And a small minority that ends up getting prosecuted and going to jail over it, rather than having to pay it back with a possible penalty. Hence my calculation above.


----------



## MiamiKid (May 24, 2016)

Mkang14 said:


> Poll needs some work.


Very well stated.


----------



## reg barclay (Nov 3, 2015)

@waldowainthrop is hedging his bets:


----------



## MiamiKid (May 24, 2016)

reg barclay said:


> And a small minority that ends up getting prosecuted and going to jail over it, rather than having to pay it back with a possible penalty. Hence my calculation above.


Shocked at the number of folks, on this forum, that actually brag about being totally unethical. Adults who never grew up or just can't figure life out.

And even worse, rationalizing it.

Certainly expect much more out of a moderator than I'm seeing with some of your posts.

My two cents.
&#128526;


----------



## Trafficat (Dec 19, 2016)

MiamiKid said:


> Shocked at the number of folks, on this forum, that actually brag about being totally unethical. Adults who never grew up or just can't figure life out.
> 
> And even worse, rationalizing it.
> 
> ...


If I recall correctly, you were saying in other threads that you would get drivers deactivated who did things you did not like, by making false complaints against them. Weren't you saying you'd get a driver deactivated if he had anything stored in his trunk?


----------



## Mordred (Feb 3, 2018)

Soldiering said:


> I'm still working. Banked 1250 last week.
> 
> Sitting at 325 this week. I don't want UE.

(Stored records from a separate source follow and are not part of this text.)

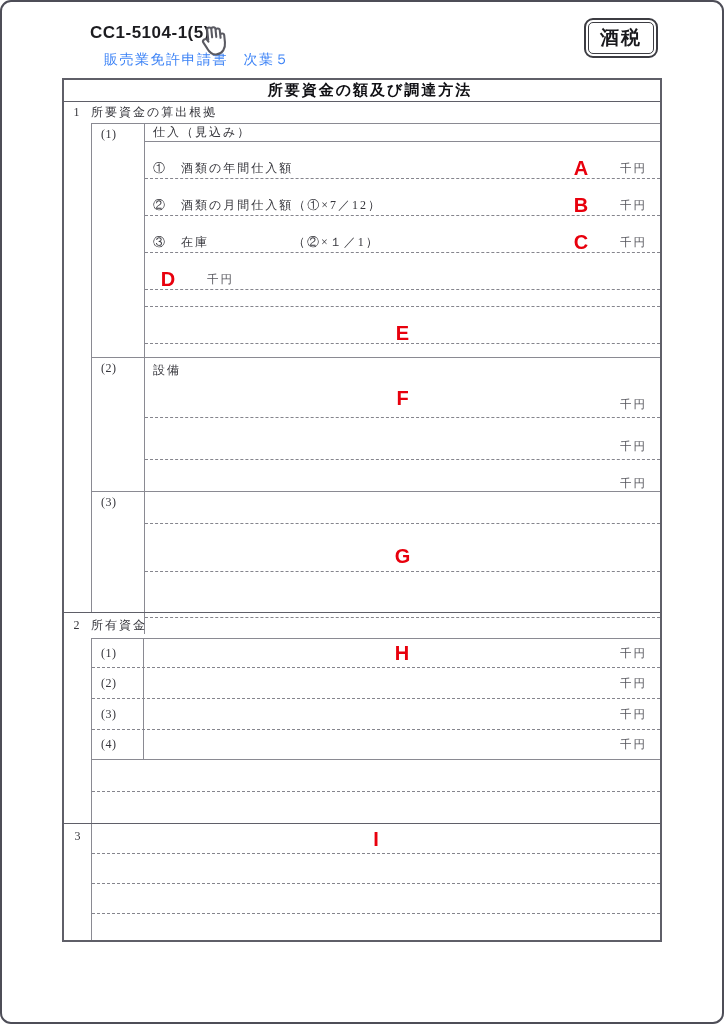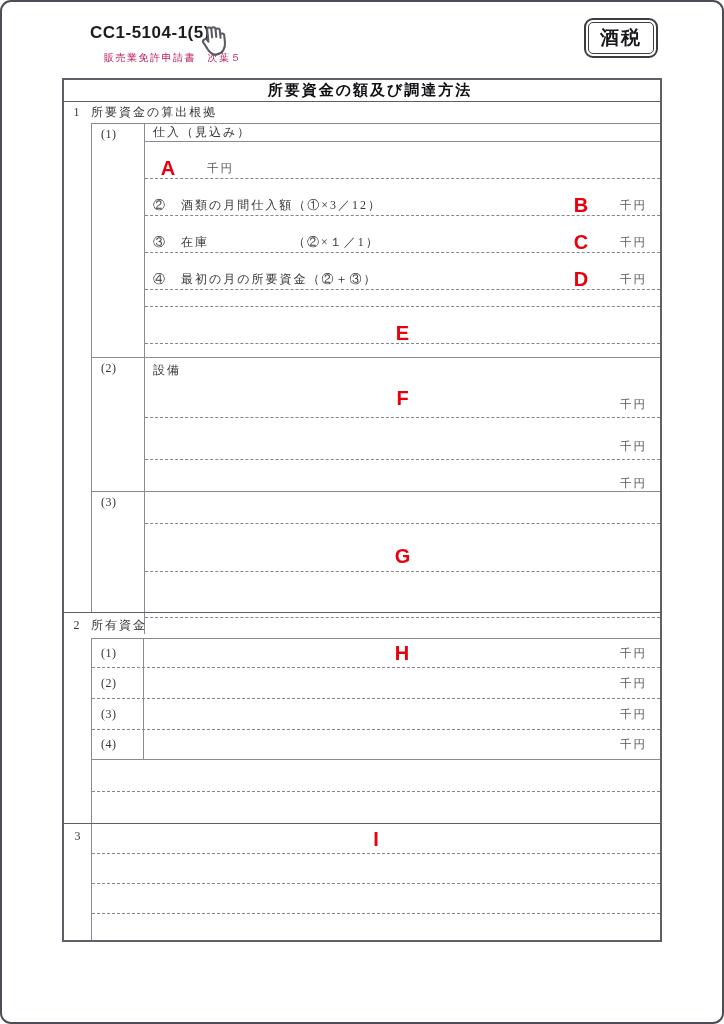"販売業免許申請書 次葉５" .form-title { color: #be185d -> #3b82f6; font-size: 10px -> 14px }
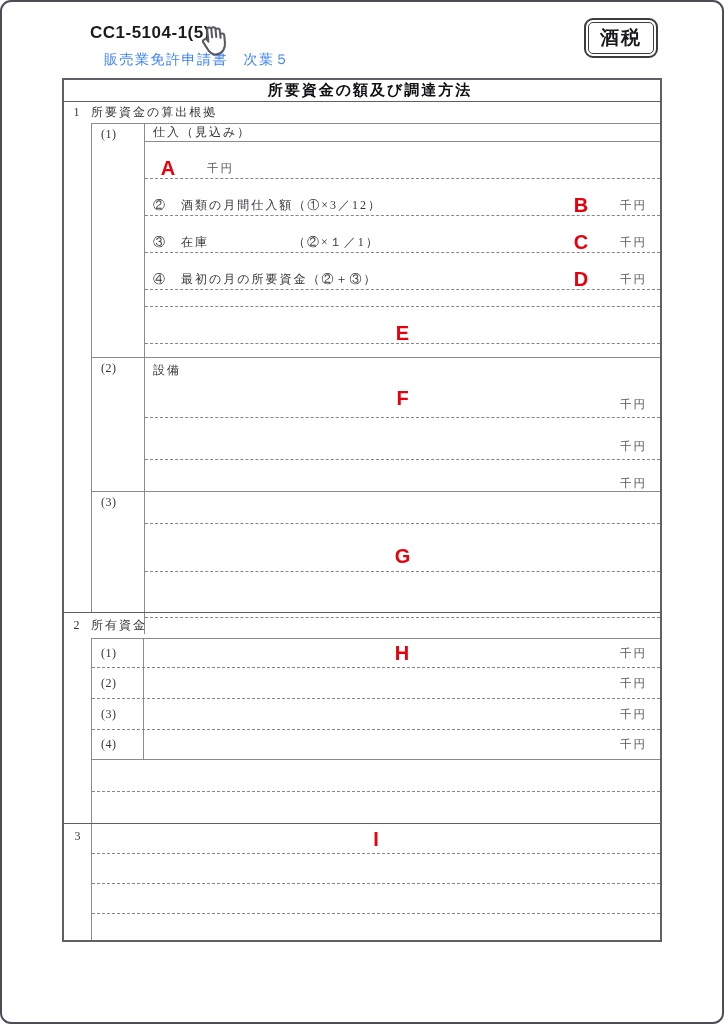"① 酒類の年間仕入額" span.txt { html: none -> <span>① 酒類の年間仕入額</span> }
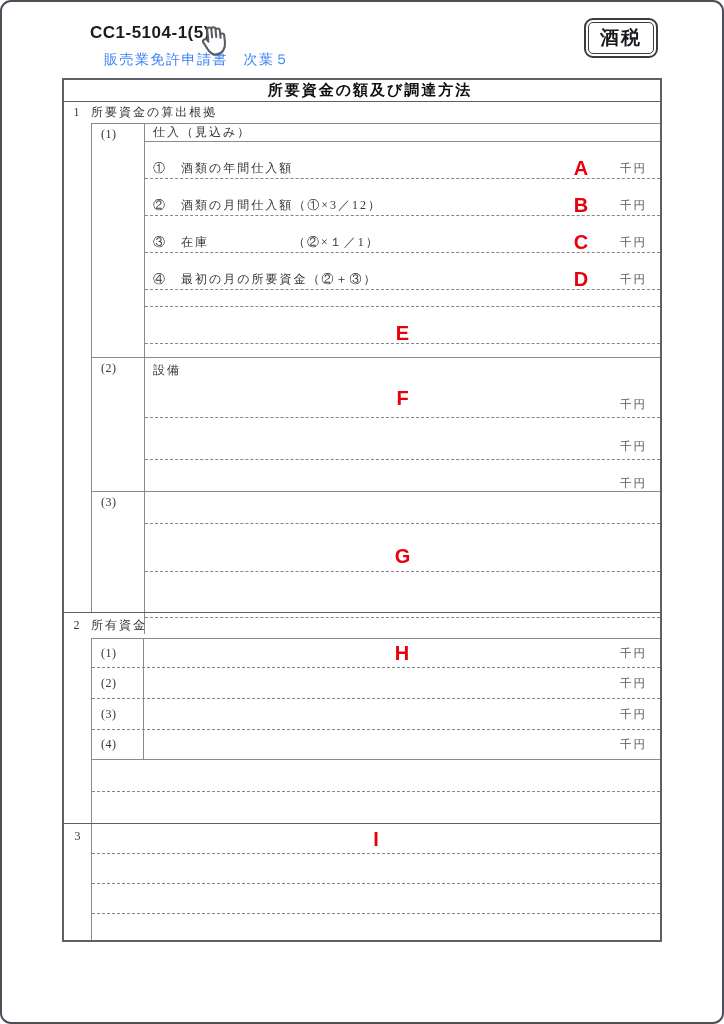"② 酒類の月間仕入額（①×3／12）" span.txt { text: 3 -> 7 }
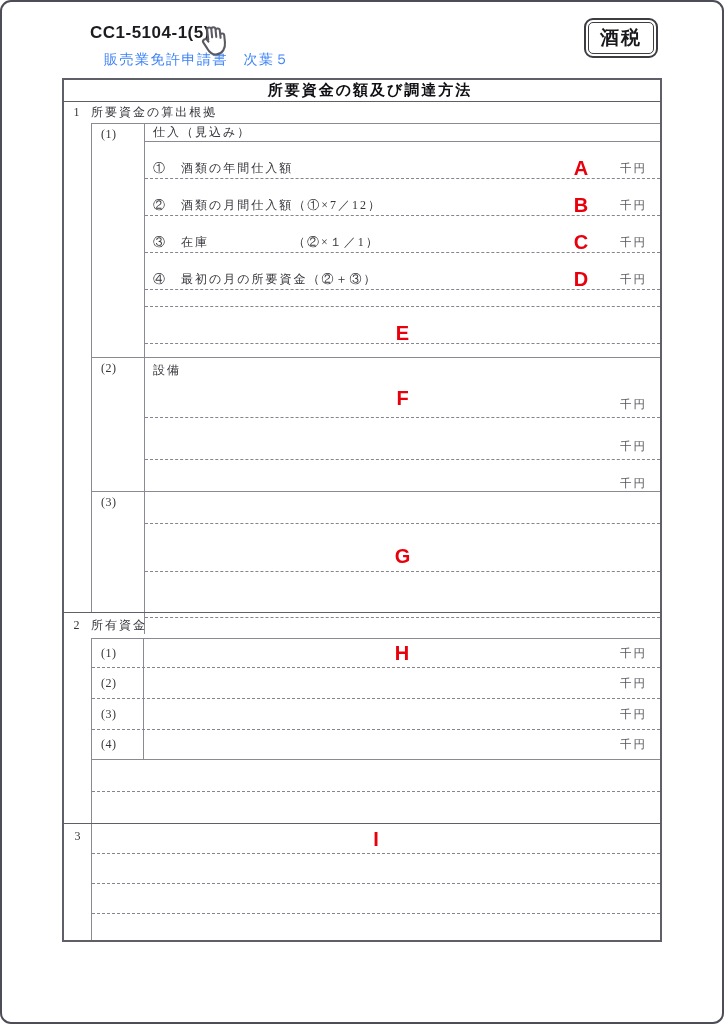"④ 最初の月の所要資金（②＋③）" span.txt { html: <span>④ 最初の月の所要資金（②＋③）</span> -> none }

What good is 1250 if somebody coughs on u and u get the plague. If you can get PUA take it and sit your ass down somewhere.


----------



## The Gift of Fish (Mar 17, 2017)

Mkang14 said:


> Poll needs some work.


Indeed. I have seen better polls, if I'm honest.


----------



## reg barclay (Nov 3, 2015)

MiamiKid said:


> Shocked at the number of folks, on this forum, that actually brag about being totally unethical. Adults who never grew up or just can't figure life out.
> 
> And even worse, rationalizing it.
> 
> ...


I'm not condoning being unethical at all. The thread is about the possibility of prison time here, not whether the act should be done or not. I agree it would be both unethical and silly to try.


----------



## mbd (Aug 27, 2018)

:thumbup:Nobody will go to jail.
1. After the miles expenses , your earnings is limited. You misjudged your total miles , you are not a accountant. People make mistakes.
2. You are a essential worker and you decided to put your life in danger by transporting pax's that had CV19. You did not do the ride for money , but to help the country. ( flag waving in the background, with national anthem playing). Somehow the earnings went over the allowable $$$$. Who has time to look at the earnings when your main focus is patriotic duty?:smiles:
3. Stress of transporting essential workers, who are saving lives, forced you to make some minor mistakes .


----------



## Lyle (Nov 11, 2015)

Uber doesn't issue a 1099 until you earn over $20,000,


----------



## DriverMark (Jan 22, 2018)

Lyle said:


> They dont have the time or money to chase every penny chasing uber driver.





MiamiKid said:


> You'd be surprised. They have have people with both the State, and Federal, Government doing nothing but chasing this sort of thing.





Seamus said:


> Wishful thinking, today most fraud is discovered by computer matching software. It's cheap and don't need a lot of manpower.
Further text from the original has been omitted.